Three Actions Worth Taking
01
Scan your own codebase first
The SDK findings described here are inherited risk. Your own codebase is the variable you control. The same three patterns — missing error handling, missing null checks, hardcoded credentials — appear in most application code built on top of these libraries.
02
Treat AI response shapes as untrusted input
Model providers update response schemas. SDK versions lag behind. Defensive null checking on any field your application depends on costs 10 lines and prevents production crashes when upstream schemas change.
03
Validate MCP tool handler inputs explicitly
If you are building MCP servers, every tool handler receives inputs from an AI model that may have been manipulated. Treat tool inputs the same way you treat user input from a web form: validate type, range, and presence before acting on them.
Scan Your AI Application Code
See what CodeSlick surfaces in your own codebase. The same checks that flagged these findings across 4 major AI SDKs run in the WebTool in under a minute.

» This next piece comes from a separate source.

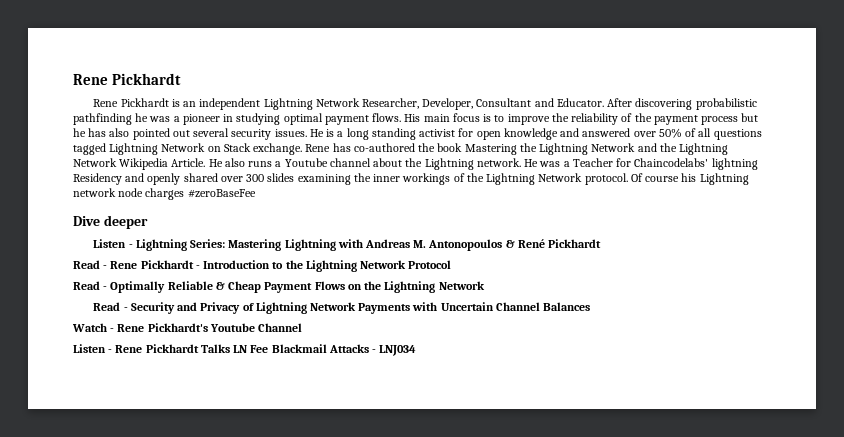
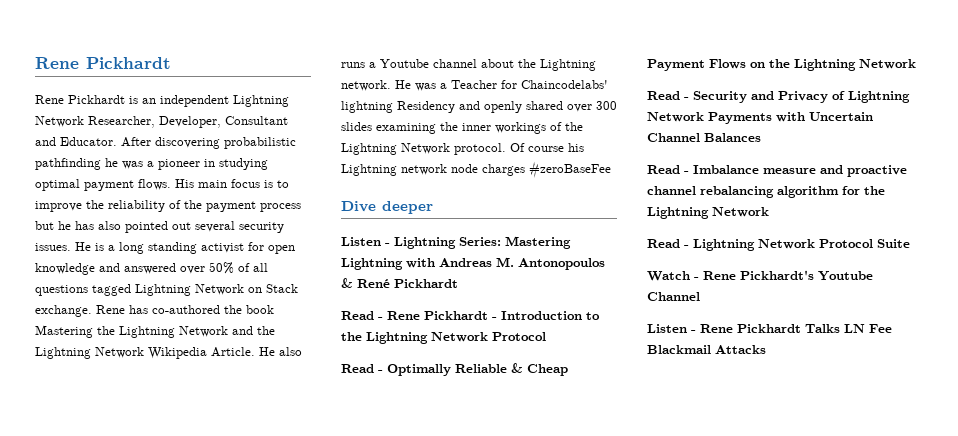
(591, 306) none -> [647,165,907,177] [647,186,885,198] [647,207,769,219] [647,239,910,251] // Read - Imbalance measure and proactive channel rebalancing algorithm for the Lightning Network // Read - Lightning Network Protocol Suite
[372,345,417,356] - LNJ034 -> (766, 349) none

Scan data collected March 2026 against the main branches of vercel/ai, langchain-ai/langchainjs, openai/openai-node, and modelcontextprotocol/servers (shallow clones). Static analysis only — no runtime execution, no installed dependencies, no exploit verification. Finding counts reflect the output of automated tooling and include both confirmed vulnerabilities and patterns that require manual triage. The intent of this article is to document ecosystem-wide patterns, not to characterize the security posture of any individual project or team.